▸ Your objective
All that is wanted is the lines from the first line of the listing below through the line containing "Total | Rental and leasing: 0.20 -> 0.14", written out exactly with pictures left out.

▸ Provided entries
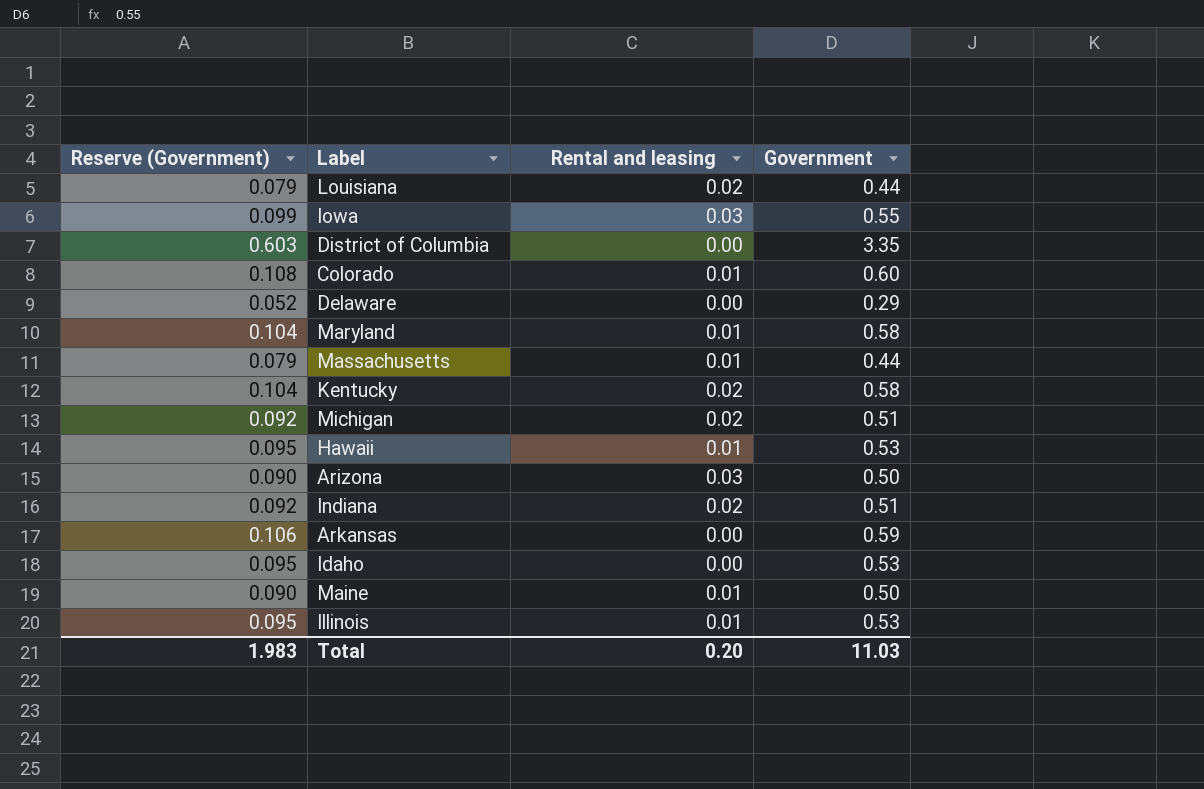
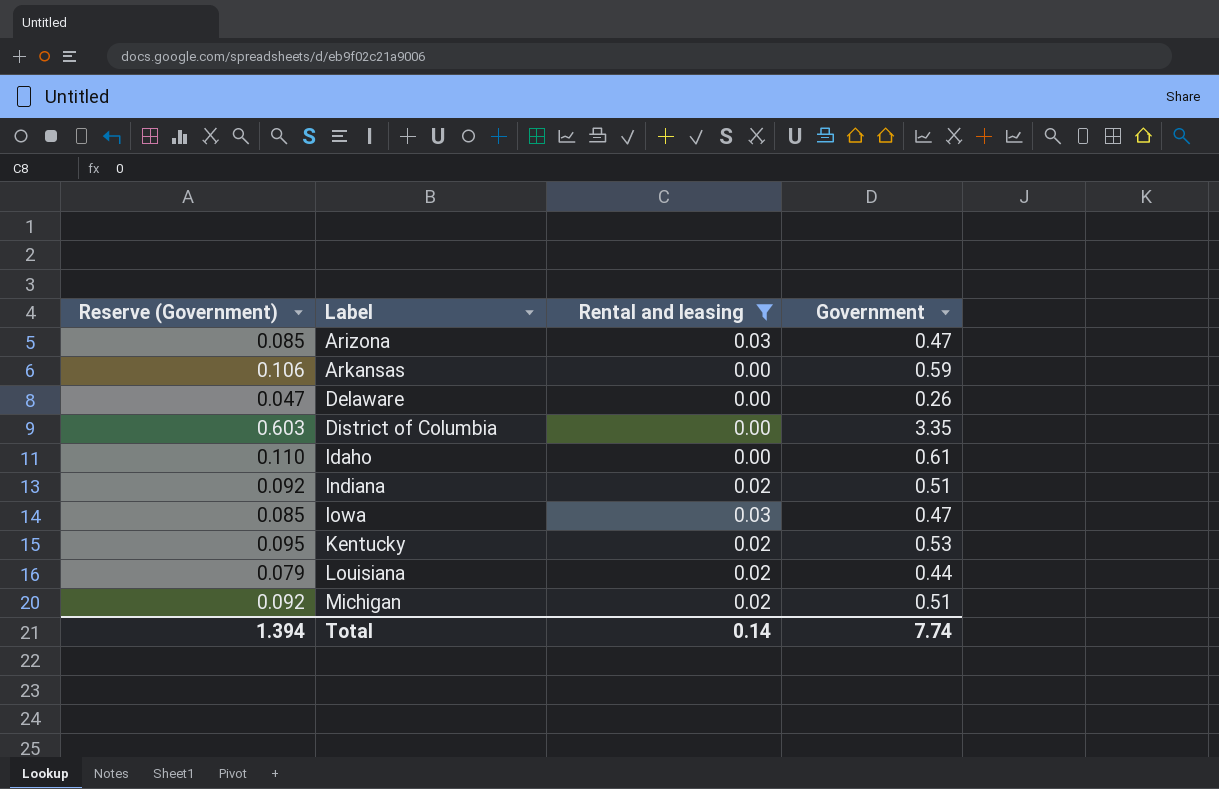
filter: none -> Rental and leasing != 0.01
row order: none -> Label ascending
Arizona | Reserve (Government): 0.090 -> 0.085
Arizona | Government: 0.50 -> 0.47
Delaware | Reserve (Government): 0.052 -> 0.047
Delaware | Government: 0.29 -> 0.26
Idaho | Reserve (Government): 0.095 -> 0.110
Idaho | Government: 0.53 -> 0.61
Iowa | Reserve (Government): 0.099 -> 0.085
Iowa | Government: 0.55 -> 0.47
Kentucky | Reserve (Government): 0.104 -> 0.095
Kentucky | Government: 0.58 -> 0.53
Total | Reserve (Government): 1.983 -> 1.394
Total | Rental and leasing: 0.20 -> 0.14
Total | Government: 11.03 -> 7.74

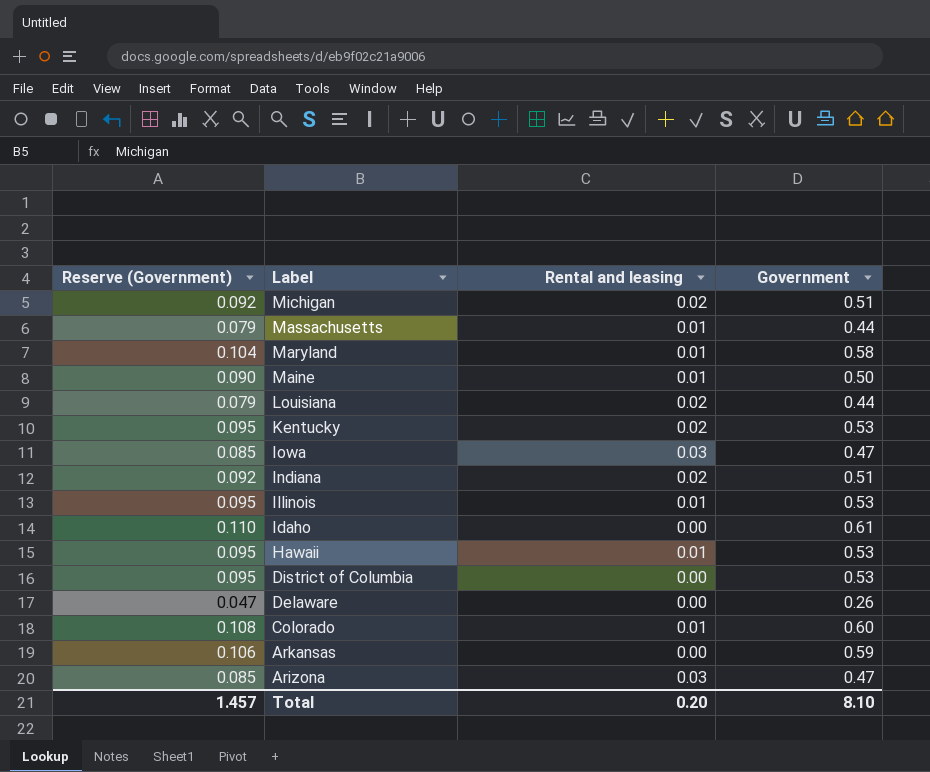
filter: Rental and leasing != 0.01 -> none
row order: Label ascending -> Label descending
District of Columbia | Reserve (Government): 0.603 -> 0.095
District of Columbia | Government: 3.35 -> 0.53
Total | Reserve (Government): 1.394 -> 1.457
Total | Rental and leasing: 0.14 -> 0.20
Total | Government: 7.74 -> 8.10

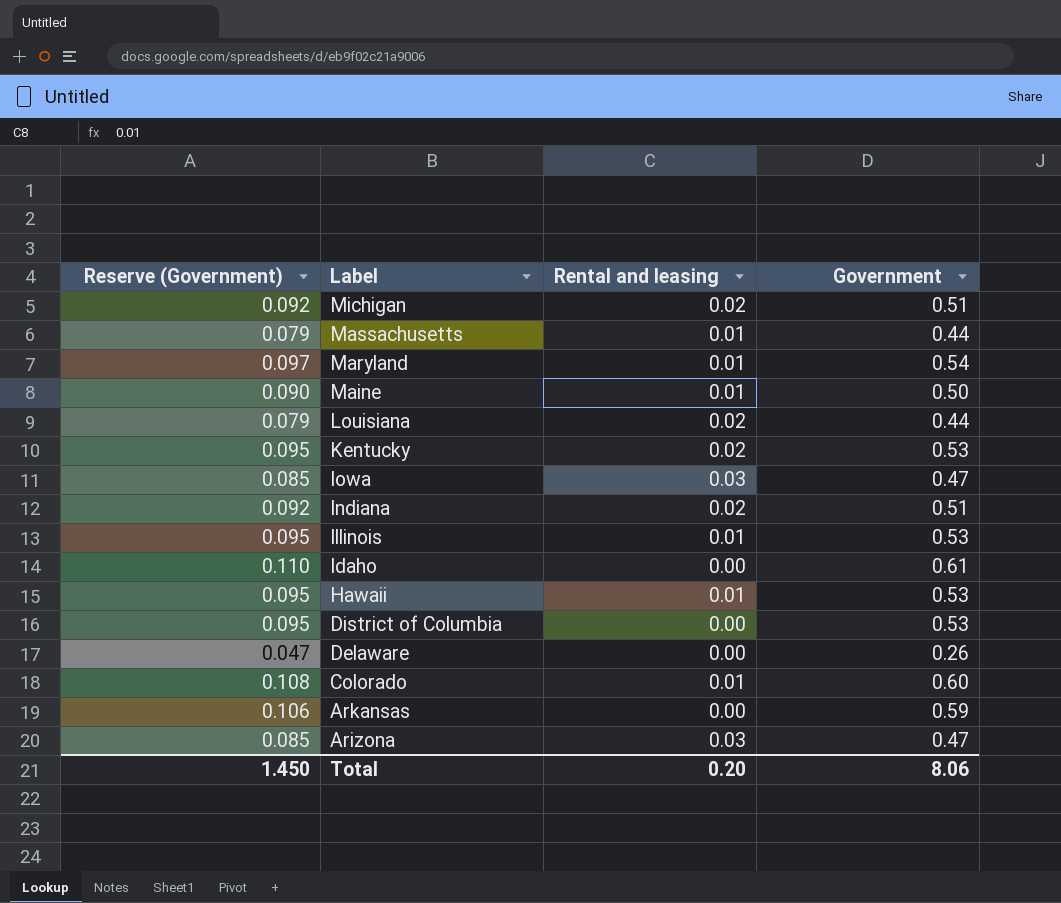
Maryland | Reserve (Government): 0.104 -> 0.097
Maryland | Government: 0.58 -> 0.54
Total | Reserve (Government): 1.457 -> 1.450
Total | Government: 8.10 -> 8.06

▸ Solved problem
filter: none -> Rental and leasing != 0.01
row order: none -> Label ascending
Arizona | Reserve (Government): 0.090 -> 0.085
Arizona | Government: 0.50 -> 0.47
Delaware | Reserve (Government): 0.052 -> 0.047
Delaware | Government: 0.29 -> 0.26
Idaho | Reserve (Government): 0.095 -> 0.110
Idaho | Government: 0.53 -> 0.61
Iowa | Reserve (Government): 0.099 -> 0.085
Iowa | Government: 0.55 -> 0.47
Kentucky | Reserve (Government): 0.104 -> 0.095
Kentucky | Government: 0.58 -> 0.53
Total | Reserve (Government): 1.983 -> 1.394
Total | Rental and leasing: 0.20 -> 0.14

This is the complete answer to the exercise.